▶ [Data items]:
__________________________________________________

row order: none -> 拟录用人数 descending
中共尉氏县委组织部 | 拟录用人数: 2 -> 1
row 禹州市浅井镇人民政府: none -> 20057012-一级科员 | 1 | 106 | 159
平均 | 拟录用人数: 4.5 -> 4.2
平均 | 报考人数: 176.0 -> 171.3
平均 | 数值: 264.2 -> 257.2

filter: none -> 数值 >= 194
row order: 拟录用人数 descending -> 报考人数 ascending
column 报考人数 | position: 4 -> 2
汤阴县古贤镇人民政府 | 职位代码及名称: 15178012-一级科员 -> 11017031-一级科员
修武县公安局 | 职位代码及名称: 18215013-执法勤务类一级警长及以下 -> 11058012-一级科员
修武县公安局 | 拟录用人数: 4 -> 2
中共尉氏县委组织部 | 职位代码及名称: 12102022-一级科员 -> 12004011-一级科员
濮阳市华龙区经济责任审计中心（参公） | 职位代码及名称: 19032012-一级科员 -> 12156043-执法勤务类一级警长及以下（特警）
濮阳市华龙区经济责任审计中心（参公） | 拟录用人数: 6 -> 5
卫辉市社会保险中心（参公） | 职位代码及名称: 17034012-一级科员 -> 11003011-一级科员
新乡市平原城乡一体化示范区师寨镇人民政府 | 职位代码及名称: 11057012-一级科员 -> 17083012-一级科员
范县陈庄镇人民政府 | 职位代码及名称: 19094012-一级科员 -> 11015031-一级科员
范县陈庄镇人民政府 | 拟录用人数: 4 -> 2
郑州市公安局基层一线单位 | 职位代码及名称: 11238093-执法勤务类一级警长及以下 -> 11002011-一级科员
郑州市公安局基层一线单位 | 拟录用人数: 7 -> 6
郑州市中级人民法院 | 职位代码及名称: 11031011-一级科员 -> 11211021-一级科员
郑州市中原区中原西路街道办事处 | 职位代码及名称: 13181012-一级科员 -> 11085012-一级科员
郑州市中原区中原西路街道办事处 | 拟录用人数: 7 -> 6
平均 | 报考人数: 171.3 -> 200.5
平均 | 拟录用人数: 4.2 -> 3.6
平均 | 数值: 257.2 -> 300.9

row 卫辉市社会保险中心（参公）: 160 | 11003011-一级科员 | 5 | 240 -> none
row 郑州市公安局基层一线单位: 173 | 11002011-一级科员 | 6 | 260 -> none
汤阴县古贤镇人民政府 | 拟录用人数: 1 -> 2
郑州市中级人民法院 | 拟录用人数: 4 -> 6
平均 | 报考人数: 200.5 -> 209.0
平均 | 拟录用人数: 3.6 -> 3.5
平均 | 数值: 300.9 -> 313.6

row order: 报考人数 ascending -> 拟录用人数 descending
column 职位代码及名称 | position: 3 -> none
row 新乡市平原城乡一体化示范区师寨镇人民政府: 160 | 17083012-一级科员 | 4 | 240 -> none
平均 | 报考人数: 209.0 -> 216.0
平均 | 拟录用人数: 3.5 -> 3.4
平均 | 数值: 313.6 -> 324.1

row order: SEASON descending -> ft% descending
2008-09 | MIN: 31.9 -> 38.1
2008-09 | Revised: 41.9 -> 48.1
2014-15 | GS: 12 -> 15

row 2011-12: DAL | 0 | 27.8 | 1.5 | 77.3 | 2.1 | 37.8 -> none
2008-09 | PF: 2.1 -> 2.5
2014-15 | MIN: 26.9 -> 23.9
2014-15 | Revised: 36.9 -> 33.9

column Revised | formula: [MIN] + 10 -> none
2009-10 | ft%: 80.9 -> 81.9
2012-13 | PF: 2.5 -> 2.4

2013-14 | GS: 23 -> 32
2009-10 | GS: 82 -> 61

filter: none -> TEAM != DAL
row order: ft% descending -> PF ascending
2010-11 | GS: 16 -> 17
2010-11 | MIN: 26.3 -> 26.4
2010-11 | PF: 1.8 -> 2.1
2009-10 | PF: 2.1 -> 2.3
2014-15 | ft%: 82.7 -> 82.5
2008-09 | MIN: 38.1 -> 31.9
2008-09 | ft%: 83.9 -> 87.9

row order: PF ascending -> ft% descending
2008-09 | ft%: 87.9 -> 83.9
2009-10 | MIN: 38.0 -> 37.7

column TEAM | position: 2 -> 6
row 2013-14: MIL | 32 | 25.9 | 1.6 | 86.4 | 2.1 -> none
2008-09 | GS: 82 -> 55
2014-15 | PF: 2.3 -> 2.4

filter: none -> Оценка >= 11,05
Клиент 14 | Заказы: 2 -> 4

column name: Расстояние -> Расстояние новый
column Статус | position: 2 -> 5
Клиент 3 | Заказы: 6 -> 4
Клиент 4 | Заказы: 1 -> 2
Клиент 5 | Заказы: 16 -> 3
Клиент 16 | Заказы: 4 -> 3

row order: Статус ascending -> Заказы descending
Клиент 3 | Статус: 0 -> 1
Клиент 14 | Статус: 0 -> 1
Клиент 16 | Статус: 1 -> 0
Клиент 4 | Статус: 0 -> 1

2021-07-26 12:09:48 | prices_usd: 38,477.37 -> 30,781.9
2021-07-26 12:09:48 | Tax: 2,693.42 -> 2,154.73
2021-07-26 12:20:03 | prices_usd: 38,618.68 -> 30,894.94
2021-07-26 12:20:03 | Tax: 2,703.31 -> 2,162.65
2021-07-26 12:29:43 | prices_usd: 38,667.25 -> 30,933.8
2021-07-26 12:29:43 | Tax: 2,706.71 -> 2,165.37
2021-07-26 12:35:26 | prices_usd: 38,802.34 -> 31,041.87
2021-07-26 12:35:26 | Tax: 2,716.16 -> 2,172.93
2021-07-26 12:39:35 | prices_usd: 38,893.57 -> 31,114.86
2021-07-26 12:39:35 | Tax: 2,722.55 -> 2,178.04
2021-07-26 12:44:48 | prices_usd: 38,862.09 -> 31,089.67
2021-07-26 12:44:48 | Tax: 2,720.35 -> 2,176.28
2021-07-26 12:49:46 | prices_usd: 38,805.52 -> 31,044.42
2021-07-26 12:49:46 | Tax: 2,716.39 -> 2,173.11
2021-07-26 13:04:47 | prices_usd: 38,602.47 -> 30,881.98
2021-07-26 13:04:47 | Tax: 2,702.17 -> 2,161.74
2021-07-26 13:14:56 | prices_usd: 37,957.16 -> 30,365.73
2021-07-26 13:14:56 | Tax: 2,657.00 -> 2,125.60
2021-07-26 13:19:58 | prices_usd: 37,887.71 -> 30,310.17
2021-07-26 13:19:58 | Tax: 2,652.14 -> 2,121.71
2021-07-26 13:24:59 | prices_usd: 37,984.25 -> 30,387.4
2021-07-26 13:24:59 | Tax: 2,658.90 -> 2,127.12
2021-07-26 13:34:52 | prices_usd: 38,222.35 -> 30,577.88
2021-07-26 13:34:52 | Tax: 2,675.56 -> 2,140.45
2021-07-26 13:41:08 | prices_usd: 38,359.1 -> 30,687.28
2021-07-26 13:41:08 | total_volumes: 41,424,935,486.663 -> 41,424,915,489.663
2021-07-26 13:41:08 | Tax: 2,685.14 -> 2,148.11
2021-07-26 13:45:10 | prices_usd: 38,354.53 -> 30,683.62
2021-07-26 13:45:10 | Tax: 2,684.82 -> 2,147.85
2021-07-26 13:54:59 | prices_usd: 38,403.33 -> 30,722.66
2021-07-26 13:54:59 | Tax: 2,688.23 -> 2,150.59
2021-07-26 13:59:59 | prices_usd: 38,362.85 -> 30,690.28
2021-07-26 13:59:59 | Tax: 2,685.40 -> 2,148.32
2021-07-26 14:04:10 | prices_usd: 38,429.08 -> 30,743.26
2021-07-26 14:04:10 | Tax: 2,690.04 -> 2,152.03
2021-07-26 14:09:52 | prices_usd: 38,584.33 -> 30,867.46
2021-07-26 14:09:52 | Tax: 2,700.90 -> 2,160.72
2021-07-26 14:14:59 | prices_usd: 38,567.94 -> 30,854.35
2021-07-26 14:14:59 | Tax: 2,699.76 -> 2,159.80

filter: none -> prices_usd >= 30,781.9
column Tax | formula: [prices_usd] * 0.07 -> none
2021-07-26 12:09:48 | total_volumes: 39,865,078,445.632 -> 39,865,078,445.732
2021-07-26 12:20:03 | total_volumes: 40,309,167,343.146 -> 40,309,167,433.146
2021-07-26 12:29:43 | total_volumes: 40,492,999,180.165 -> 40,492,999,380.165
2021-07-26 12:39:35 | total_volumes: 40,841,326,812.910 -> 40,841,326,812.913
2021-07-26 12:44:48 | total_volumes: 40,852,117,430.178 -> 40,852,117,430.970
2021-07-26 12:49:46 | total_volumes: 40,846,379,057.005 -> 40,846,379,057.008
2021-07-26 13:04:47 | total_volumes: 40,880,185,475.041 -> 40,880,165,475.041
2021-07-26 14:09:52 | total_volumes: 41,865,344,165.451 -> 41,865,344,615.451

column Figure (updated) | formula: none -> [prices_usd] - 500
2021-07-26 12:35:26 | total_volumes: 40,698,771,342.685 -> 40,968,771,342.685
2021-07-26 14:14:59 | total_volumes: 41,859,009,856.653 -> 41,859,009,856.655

__________________________________________________

▶ [What you have to do]: Pull out every line above that holds the word "执法勤务类一级警长及以下".

▶ [Answer to the problem]:
修武县公安局 | 职位代码及名称: 18215013-执法勤务类一级警长及以下 -> 11058012-一级科员
濮阳市华龙区经济责任审计中心（参公） | 职位代码及名称: 19032012-一级科员 -> 12156043-执法勤务类一级警长及以下（特警）
郑州市公安局基层一线单位 | 职位代码及名称: 11238093-执法勤务类一级警长及以下 -> 11002011-一级科员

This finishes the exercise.